(CLOSED) NSF 21-553 - Enabling Quantum Leap: Quantum Interconnect Challenges for Transformational Advances in Quantum Systems (QuIC-TAQS)

The Quantum Interconnect Challenges for Transformational Advances in Quantum Systems (QuIC - TAQS) program is designed to support interdisciplinary teams that will explore highly innovative, original, and potentially transformative ideas for developing and applying quantum science, quantum computing, and quantum engineering in the specific area of quantum interconnects. Quantum interconnects are an integral part of all aspects of quantum information science. Proposals should have the potential to deliver new concepts, new platforms, and/or new approaches that will implement the transfer of quantum states efficiently across platforms and over large length scales. Progress in the area of quantum interconnects will enable breakthroughs in quantum sensing, quantum communications, quantum simulations, and quantum computing systems. This Quantum Interconnect Challenges solicitation will support the process of translating such ideas into reality.

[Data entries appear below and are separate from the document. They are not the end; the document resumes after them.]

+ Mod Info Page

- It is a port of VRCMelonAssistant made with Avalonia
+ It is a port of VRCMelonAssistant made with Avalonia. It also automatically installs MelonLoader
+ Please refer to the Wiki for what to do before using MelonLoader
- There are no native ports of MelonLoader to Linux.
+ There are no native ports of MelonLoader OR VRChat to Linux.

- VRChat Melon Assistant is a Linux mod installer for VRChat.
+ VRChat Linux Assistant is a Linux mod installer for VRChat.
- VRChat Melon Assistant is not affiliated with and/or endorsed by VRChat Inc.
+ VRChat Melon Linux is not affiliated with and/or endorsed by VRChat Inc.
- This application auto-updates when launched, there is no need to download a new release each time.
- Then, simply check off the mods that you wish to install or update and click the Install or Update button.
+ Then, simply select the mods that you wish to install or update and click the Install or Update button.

This solicitation calls for proposals focused on interdisciplinary research that enhances the development of quantum interconnects (QuIC) that would allow the transfer of quantum states between different physical states and/or different physical systems. Proposals must articulate how the project leverages and/or promotes advances in quantum interconnects. Proposals should be innovative and must focus on quantum functionality and must result in experimental demonstrations and/or transformative advances towards quantum systems and/or proof-of-concept validations. Competitive proposals will come from an interdisciplinary research team led by at least three investigators who collectively contribute synergistic expertise from expertise from a subset of the following domains: engineering, mathematics, computational science, computer/information science, physical, chemical, biological, material science. Proposals will be judged on how likely the integrated effort is to lead to transformative advances in quantum interconnection.

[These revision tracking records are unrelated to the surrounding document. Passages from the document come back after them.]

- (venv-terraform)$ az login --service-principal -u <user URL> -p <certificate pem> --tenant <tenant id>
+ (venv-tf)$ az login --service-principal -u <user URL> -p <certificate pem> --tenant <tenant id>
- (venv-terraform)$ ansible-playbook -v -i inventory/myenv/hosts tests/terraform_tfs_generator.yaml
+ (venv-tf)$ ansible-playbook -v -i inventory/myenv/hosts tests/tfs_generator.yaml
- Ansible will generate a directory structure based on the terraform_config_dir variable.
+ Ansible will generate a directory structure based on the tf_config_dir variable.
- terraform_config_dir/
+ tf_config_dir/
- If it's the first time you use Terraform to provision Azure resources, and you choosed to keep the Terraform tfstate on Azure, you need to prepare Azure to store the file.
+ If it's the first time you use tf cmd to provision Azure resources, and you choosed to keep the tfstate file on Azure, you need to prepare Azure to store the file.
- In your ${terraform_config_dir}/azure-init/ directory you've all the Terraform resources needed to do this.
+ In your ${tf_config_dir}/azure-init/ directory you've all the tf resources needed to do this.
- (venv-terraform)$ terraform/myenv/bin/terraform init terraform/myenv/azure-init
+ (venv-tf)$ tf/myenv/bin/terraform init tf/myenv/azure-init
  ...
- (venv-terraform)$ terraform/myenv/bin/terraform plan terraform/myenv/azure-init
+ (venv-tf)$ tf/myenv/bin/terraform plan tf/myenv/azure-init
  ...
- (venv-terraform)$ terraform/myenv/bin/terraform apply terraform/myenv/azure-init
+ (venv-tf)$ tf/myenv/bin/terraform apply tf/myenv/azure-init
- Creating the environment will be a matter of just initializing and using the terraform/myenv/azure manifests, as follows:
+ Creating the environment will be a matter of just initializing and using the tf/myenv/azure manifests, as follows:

The challenge in achieving quantum connected modules requires advancing basic principles and developing devices with controls and protocols. Proposed activities should explore new concepts involving quantum methods, algorithms, and/or materials that exploit quantum phenomena and enable novel efficient devices, circuits, and/or system architectures. The activities should be designed to accelerate fundamental understanding of the physical, chemical, biological, computational, or information-theoretic mechanisms that underlay the transfer of quantum information. To achieve these goals, a variety of approaches for generation, processing, communication with, and sensing of quantum states could be considered, including modeling, analysis, and computational simulations. Where appropriate, the proposed activities should include validation and verification through measurement, experimentation, and/or device demonstration.

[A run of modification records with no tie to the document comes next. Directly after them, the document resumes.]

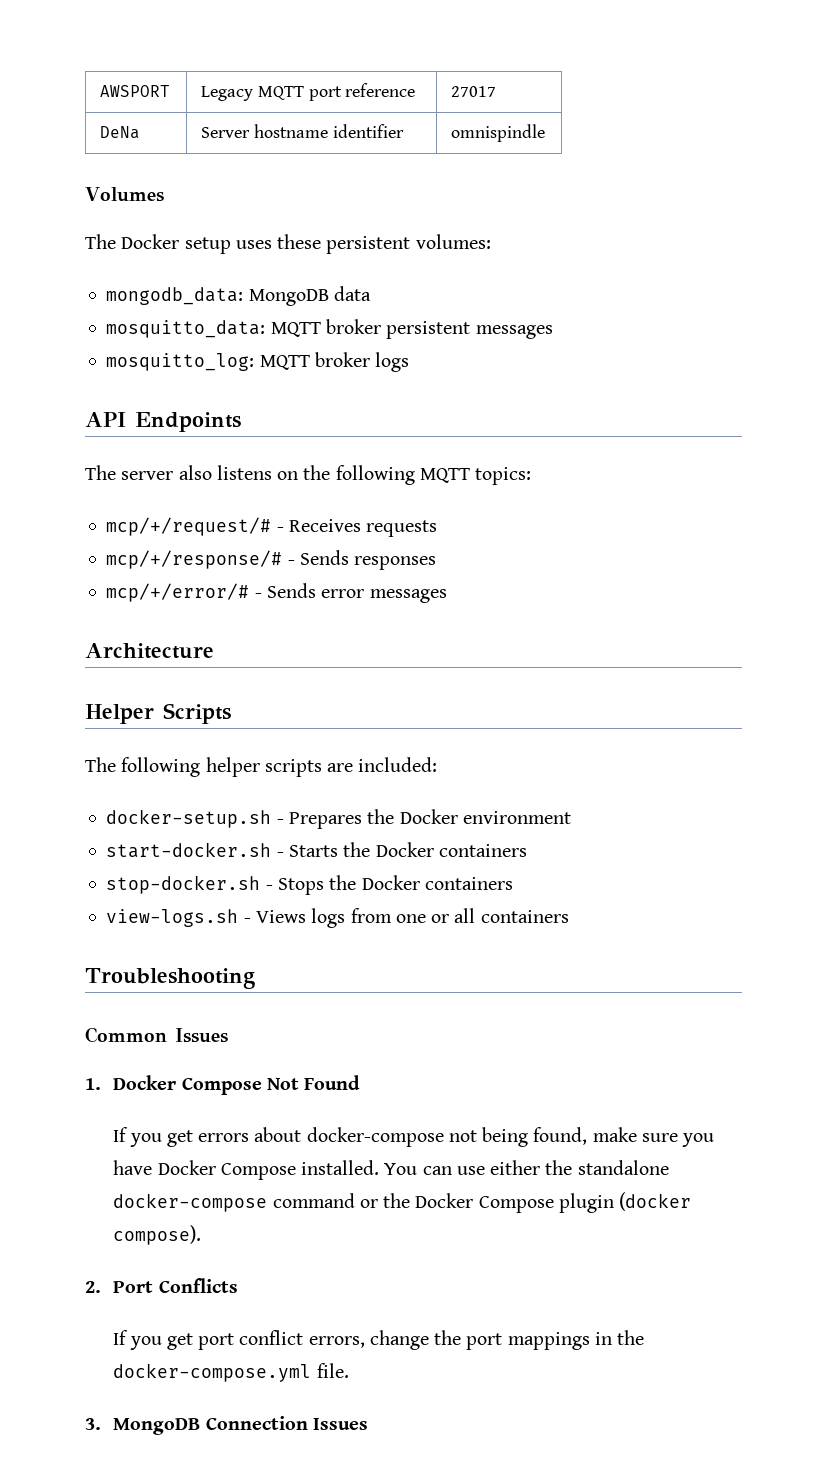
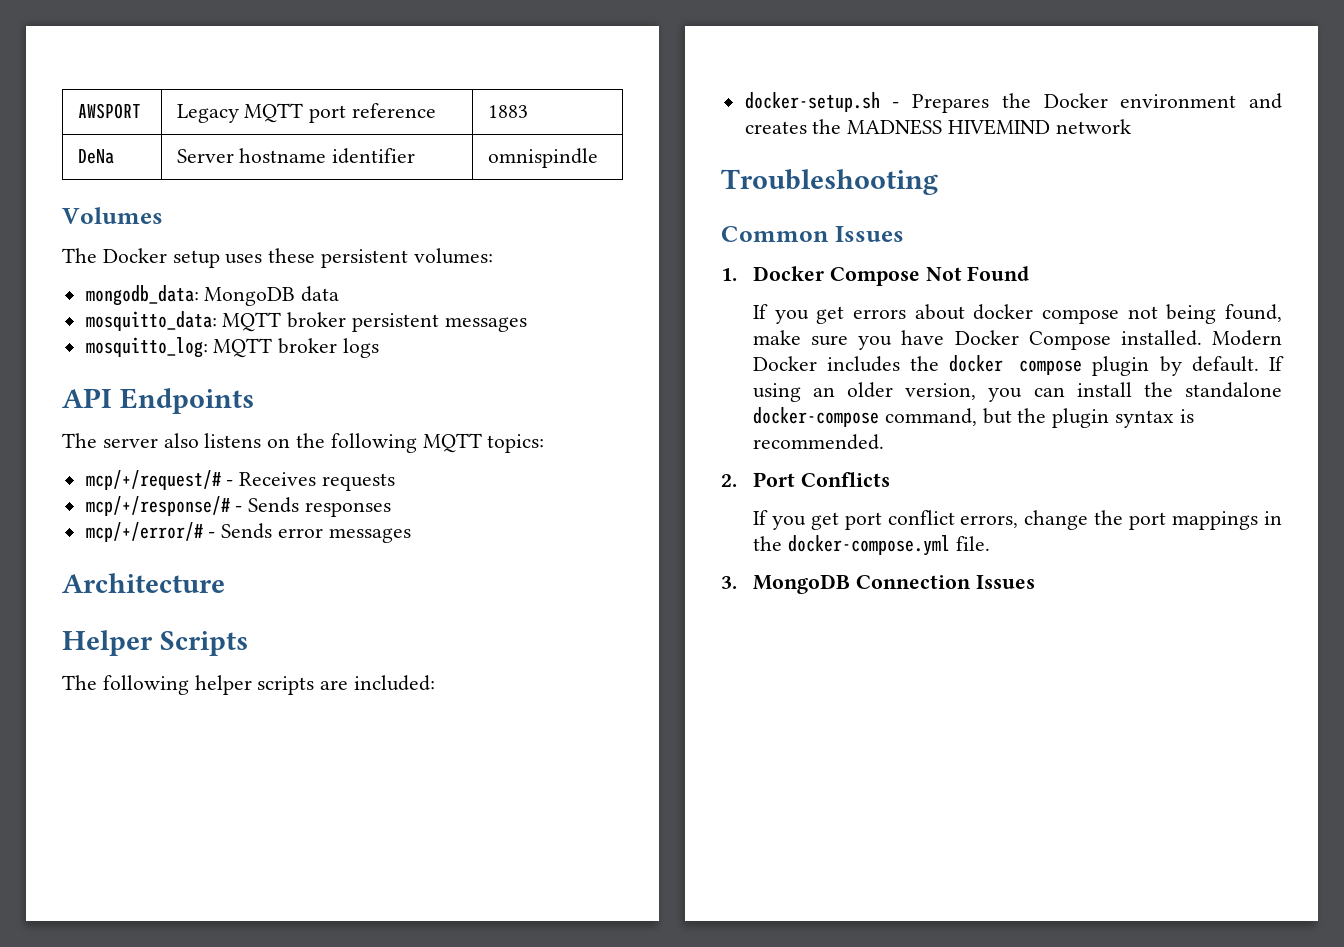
- AWSPORT | Legacy MQTT port reference | 27017
+ AWSPORT | Legacy MQTT port reference | 1883
- docker-setup.sh - Prepares the Docker environment
- start-docker.sh - Starts the Docker containers
- stop-docker.sh - Stops the Docker containers
- view-logs.sh - Views logs from one or all containers
+ docker-setup.sh - Prepares the Docker environment and creates the MADNESS HIVEMIND network
- If you get errors about docker-compose not being found, make sure you have Docker Compose installed.
+ If you get errors about docker compose not being found, make sure you have Docker Compose installed.
- You can use either the standalone docker-compose command or the Docker Compose plugin (docker compose).
+ Modern Docker includes the docker compose plugin by default. If using an older version, you can install the standalone docker-compose command, but the plugin syntax is recommended.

Research topics of interest include all aspects of quantum interconnects. These range from quantum interconnects for modular quantum processors and computers, the quantum internet, quantum enhanced interconnected sensors and integrated quantum photonic platforms. In addition, research into quantum interconnects between various quantum systems and atomic/photonic, atomic/atomic and photonic/photonic interconnects is of interest.

The education of scientists and engineers with expertise in quantum technologies and advanced cyberinfrastructure who are able to work collaboratively with researchers on science and engineering topics, spanning both theoretical tools as well as experimental approaches, platforms, and testbeds, is crucially important for bringing new ideas into reality. Creative and novel approaches to K-12 and informal education tools as well as training of a new generation of teachers are needed to secure the continuing supply of talent. Reaching out and establishing impactful collaborations with underrepresented groups including collaborations with Minority Serving Institutions and Historically Black Colleges and Universities provides means of growing the pool of US Science,Technology, Engineering and Math (STEM) talent. We encourage proposals that include educational and workforce development components that address these goals.